Continuing to subject someone to terms they have signalled they believe are offensive could be considered bullying - regardless of if the perpetrator views the terms as hurtful.
What is said on social media also often never disappears, creating a constant reminder of the attack for the victim.
"Any negative effect [online] can be a very prolonged negative effect, which isn't good for anyone," says Chatwin.
"Social media has that urgency, that accessibility, and also the anonymity value where anybody can say anything about anyone and it doesn't have to be true.
"Today, I think that people are a little more militant about voicing their opinions and more aggressive and social media has allowed that to happen because you can do it with anonymity."
But it's not just explicit discrimination that must be challenged.
Casual discrimination, often found within dynamic political debate online, must also be stamped out.
The Human Rights Commission tackled casual racism through its internationally acclaimed Give Nothing To Racism campaign.
Human Rights Commissioner Paul Hunt told Newshub it can refer to anything from an "awful, awful joke" or the "raised eyebrow or the put down".
He compared the effect of the terms to the iconic Gulliver's Travels image of Gulliver with hundreds of ropes thrown over him.
"The casual racism are those little ropes and collectively they can tie down powerful people and they do hurt and they do constrain and they do almost disenfranchise, and we have got to find ways of tackling it," says Mr Hunt.
However, Hunt told Newshub Kiwis are becoming better at stepping up and calling people out.
"We have now reached a point in New Zealand, where we are mature enough to identify these things and call them out," he says.
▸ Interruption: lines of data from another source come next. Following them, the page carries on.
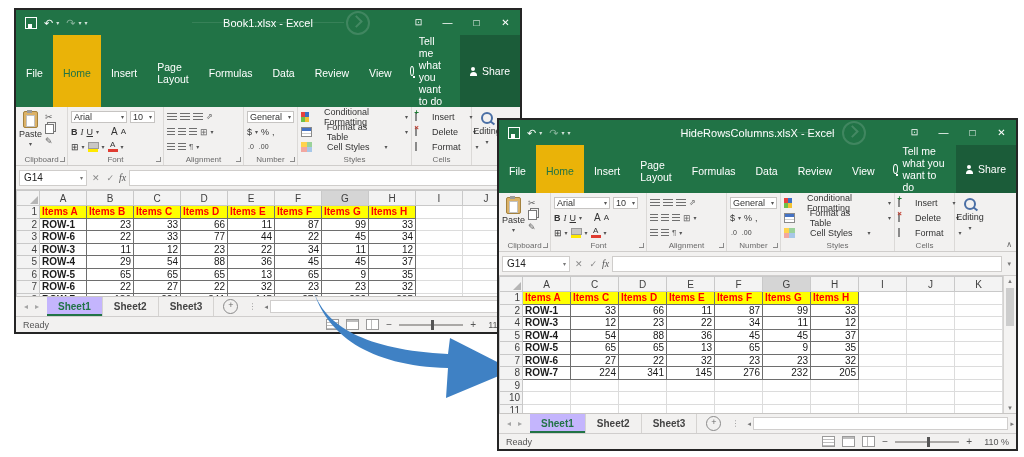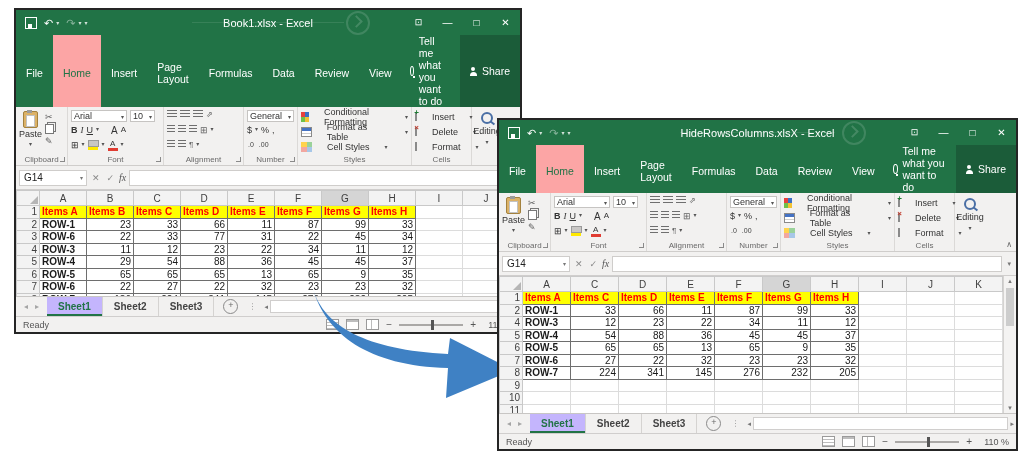--- a/index.html
+++ b/index.html
@@ -25,34 +25,34 @@
          border-radius:50%;}
   .wdeco::after{content:"";position:absolute;left:4px;top:4px;width:7px;height:7px;
          border-top:2px solid rgba(255,255,255,.16);border-right:2px solid rgba(255,255,255,.16);transform:rotate(45deg);}
   .wline{position:absolute;left:35%;top:12px;width:30%;height:0;border-top:1px solid rgba(255,255,255,.10);}
   .controls{margin-left:auto;display:flex;z-index:1;}
   .ctrl{width:29px;text-align:center;font-size:10px;color:#fff;line-height:25px;}
   .ctrl.rdo{font-size:9px;}
 
   .menubar{flex:0 0 21px;background:#217346;display:flex;align-items:stretch;color:#fff;font-size:10.5px;}
   .mtab{padding:4px 10px 0;display:flex;align-items:center;}
-  .mtab.active{background:#fca5a5;color:#217346;}
+  .mtab.active{background:#eab308;color:#217346;}
   .tellme{display:flex;align-items:center;gap:5px;padding:0 8px;}
   .ic-bulb{width:8px;height:8px;border:1px solid #fff;border-radius:50%;position:relative;}
   .ic-bulb::after{content:"";position:absolute;left:2px;bottom:-3px;width:2px;height:2px;background:#fff;}
   .share{margin-left:auto;background:#1b5c39;display:flex;align-items:center;gap:5px;padding:0 10px;}
   .ic-person{width:7px;height:4px;border-radius:4px 4px 0 0;background:#fff;position:relative;margin-top:6px;}
   .ic-person::before{content:"";position:absolute;left:1.5px;top:-5px;width:4px;height:4px;border-radius:50%;background:#fff;}
 
   
   .ribbon{flex:0 0 58px;background:#f2f1f0;border-bottom:1px solid #cfcdcb;display:flex;position:relative;overflow:hidden;}
   .rgroup{position:relative;border-right:1px solid #dbd9d7;padding:3px 3px 12px;display:flex;flex-direction:column;gap:2px;box-sizing:border-box;}
   .glabel{position:absolute;bottom:1px;left:0;right:0;text-align:center;font-size:8px;color:#6a6a6a;}
   .launcher{position:absolute;bottom:3px;right:2px;width:4px;height:4px;border-right:1px solid #8a8a8a;border-bottom:1px solid #8a8a8a;}
-  .rrow{display:flex;gap:3px;font-size:9px;color:#333;height:13px;}
+  .rrow{display:flex;align-items:center;gap:3px;font-size:9px;color:#333;height:13px;}
   .caret{font-size:6px;color:#555;}
   .g-clip{width:52px;}
   .clipwrap{display:flex;gap:3px;height:100%;}
   .paste{display:flex;flex-direction:column;align-items:center;font-size:9px;color:#333;gap:1px;padding-top:1px;}
   .ic-paste{width:13px;height:15px;background:#dcb267;border:1px solid #a3813e;border-radius:2px;position:relative;}
   .ic-paste::before{content:"";position:absolute;left:3px;top:-2px;width:5px;height:3px;background:#9b9b9b;}
   .ic-paste::after{content:"";position:absolute;left:2px;top:3px;width:7px;height:10px;background:#fff;border:1px solid #c2c2c2;}
   .clipcol{display:flex;flex-direction:column;gap:2px;padding-top:2px;}
   .mini{font-size:9px;color:#5a5a5a;line-height:10px;}
   .ic-copy{width:7px;height:8px;border:1px solid #777;background:#fff;box-shadow:2px -2px 0 -1px #f2f1f0,2px -2px 0 #777;}
@@ -394,21 +394,21 @@
               <td class="c data num">33</td>
               <td class="c"></td>
               <td class="c"></td>
             </tr>
             <tr>
               <th class="rowh">3</th>
               <td class="c data rowlabel">ROW-6</td>
               <td class="c data num">22</td>
               <td class="c data num">33</td>
               <td class="c data num">77</td>
-              <td class="c data num">31</td>
+              <td class="c data num">44</td>
               <td class="c data num">22</td>
               <td class="c data num">45</td>
               <td class="c data num">34</td>
               <td class="c"></td>
               <td class="c"></td>
             </tr>
             <tr>
               <th class="rowh">4</th>
               <td class="c data rowlabel">ROW-3</td>
               <td class="c data num">11</td>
"Forty years ago, they were commonplace and unremarked and they weren't challenged, for the most part."
But the Christchurch attacks prove more can be done in ensuring people making dangerous remarks realise their views don't reflect the majority.
Hunt encourages people who see abuse, whether it be online or in real life, to stand up and support the victim.
"My view is, especially in the context of social media, is that the first strategy is to support the victims, record the incident, and report to the commission.
"We have got a whole department here that receives inquiries and receives a report, and around a third of our complaints are around racism discrimination."
According to Netsafe, racist comments or content online that is not directed at an individual should be reported to the platform that it's on.
Content that indicates that a person/people are in danger or that a crime is being committed should be reported to the Police immediately by calling 111.
But Chatwin questions if authorities have enough power to stop abuse online, saying that while people may want to speak up, a lack of concrete, identifiable consequence can be demotivating.
"I am a big fan of if you feel that someone is wronged and something is going on, online or anywhere, you talk up.
"Most of us don't like what is going on, but there are no teeth anywhere to actually enforce anything so people just keep on trolling, and bullying, and posting, and being offensive behind the keyboard," she told Newshub.
One answer has been the Harmful Digital Communications Act (HDC), introduced in July 2015 to regulate and investigate claims of online abuse - including disclosing sensitive personal facts, harassing a person or inciting them to commit suicide.
There have been more than 135 convictions under the Act since it was introduced.